O único presidente que esteve no Fórum Social pela Integração dos Povos foi Rafael Correa, presidente eleito do Equador. Já era final do dia 8, quando estavam sendo apresentados os documento e decisões tomados nos diversos espaços e grupos do Fórum.


 


Foi um dos momentos de maior vibração e entusiasmo. O Coliseo repleto, com mais de três mil pessoas, Rafael fez um discurso veemente comprometendo-se com as políticas contra o neoliberalismo colonialista e de transformações profundas nos modelos implantados até hoje nos paises do continente. Precedido em suas falas pelas lideranças indígenas Blanca Chancoso e Humberto Cholango, Rafael Correa, emocionado, e adornado com símbolos indígenas, disse estar totalmente comprometido que a construção de políticas que favoreçam o povo e não o modelo criminoso que simplesmente quer transformar a todos em consumidores e tudo em mercadoria.


Disse estar consciente da importância do momento histórico de mudanças e transformações profundas no continente e terminou citando o grande herói e ídolo revolucionário Che Guevara “Se avanço, sigam-me, se paro, me empurrem, e se os trair, me matem”. Fez várias referências a Evo Morales, com o qual disse se sintonizar nessa histórica tarefa de construir uma nova América do Sul, a partir e com os povos.


 


Aplausos, consignas, vibração e emoção. Momentos históricos que empurram a esperança para profundas transformações com os povos e os movimentos sociais organizados e mobilizados. Humberto Cholango entregou ao presidente do Equador cópia do documento dos Povos Indígenas e a “Resolução dos Povos Indígenas, nações originárias e camponeses participantes no Fórum Sócia de Integração dos Povos”, no qual dizem: “Nos levantamos desde a resistência para construir o nosso, nos levantamos para juntos impulsionar uma nova forma de vida, um grande arco íris de esperança e construção de uma nova América, ou outro Continente, de Abya  Yala, de outro mundo.

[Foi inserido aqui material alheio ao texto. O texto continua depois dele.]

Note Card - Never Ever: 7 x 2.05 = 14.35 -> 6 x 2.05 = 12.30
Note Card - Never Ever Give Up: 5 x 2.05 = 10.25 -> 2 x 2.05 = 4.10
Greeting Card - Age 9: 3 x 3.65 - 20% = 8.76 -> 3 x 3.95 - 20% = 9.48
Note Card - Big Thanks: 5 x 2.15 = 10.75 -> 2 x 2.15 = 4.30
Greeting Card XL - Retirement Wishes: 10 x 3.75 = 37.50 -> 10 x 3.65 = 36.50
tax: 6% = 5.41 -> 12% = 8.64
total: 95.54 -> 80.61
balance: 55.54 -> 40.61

Conclui a resolução com uma conclamação para uma mobilização permanente para garantir os processos de transformação, manifestando solidariedade como os irmãos e irmãs da Bolívia e o irmão presidente Evo Morales Ayma.”


 


A Presidente da Constituinte – discurso emocionado e radical


“Podem estar tranqüilos. Se for necessário iremos dar nossa vida para que seja feita e aprovada a nova Constituição em nosso país”, disse a indígena Izabel, presidente da Assembléia Constituinte. Lembrou que tem um ano para elaborar a nova Constituição e que já decorreram quatro meses, mas que no prazo estabelecido, queiram o que queiram as elites oligárquicas que sempre exploraram esse país, vamos concluir a Constituição e entregá-la ao companheiro presidente Evo para sancioná-la e poder governar.

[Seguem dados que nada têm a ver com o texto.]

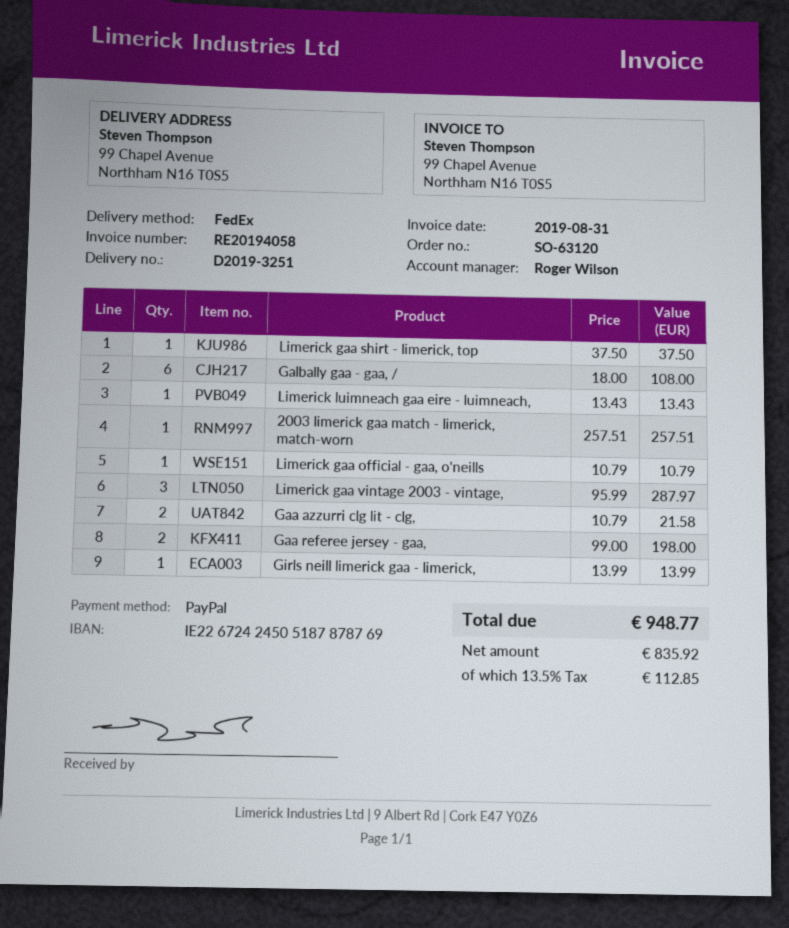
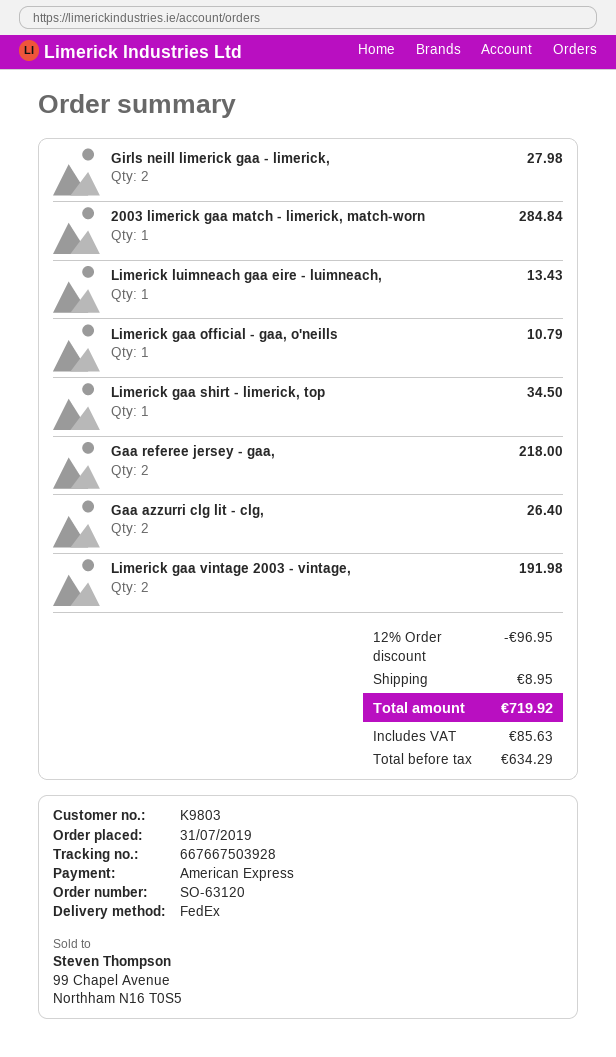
payment method: PayPal -> American Express
Limerick gaa shirt - limerick, top: 1 for 37.50 -> 1 for 34.50
Galbally gaa - gaa, /: 6 for 108.00 -> none
2003 limerick gaa match - limerick, match-worn: 1 for 257.51 -> 1 for 284.84
Limerick gaa vintage 2003 - vintage,: 3 for 287.97 -> 2 for 191.98
Gaa azzurri clg lit - clg,: 2 for 21.58 -> 2 for 26.40
Gaa referee jersey - gaa,: 2 for 198.00 -> 2 for 218.00
Girls neill limerick gaa - limerick,: 1 for 13.99 -> 2 for 27.98
discount: none -> 12% = 96.95
shipping: none -> 8.95
net: 835.92 -> 634.29
tax: 112.85 -> 85.63
total: 948.77 -> 719.92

O tom de desabafo de Izabel se deve ao momento atual em que os setores da direita, exploradores e saqueadores seculares dessas terras e seus povos, estão paralisando os trabalhos da constituinte, buscando criar um clima de enfrentamento e instabilidade social.


 


Autonomia e autodeterminação – o calcanhar de Aquiles


Numa das inúmeras oficinas realizadas durante esse Fórum Social pela integração dos Povos, discutiu-se a questão das “Autonomias Indígenas na Bolívia”. A questão de “autonomia” é uma das questões centrais no debate da nova constituição. Enquanto os povos indígenas têm reivindicado a autonomia a partir de seus territórios, os setores de direita, especialmente a partir de Santa Cruz, estão pleiteando a “autonomia departamental”, que daria possibilidades de decidirem sobre questões fundamentais como os recursos naturais, a terra, a migração, dentre outros. Ou seja, para as oligarquias a descentralização e a autonomia regional não era desejada enquanto estavam no poder durante décadas. Agora que um projeto de transformações está em curso a partir do governo, eles vêem seus lucros e poder ameaçados e então propõem “aprofundar a democracia através da descentralização”, da reivindicação de autonomia departamental. Ironicamente lideranças indígenas perguntavam: não eram esses mesmos senhores os que sempre se opuseram qualquer discussão de autonomia dos povos indígenas?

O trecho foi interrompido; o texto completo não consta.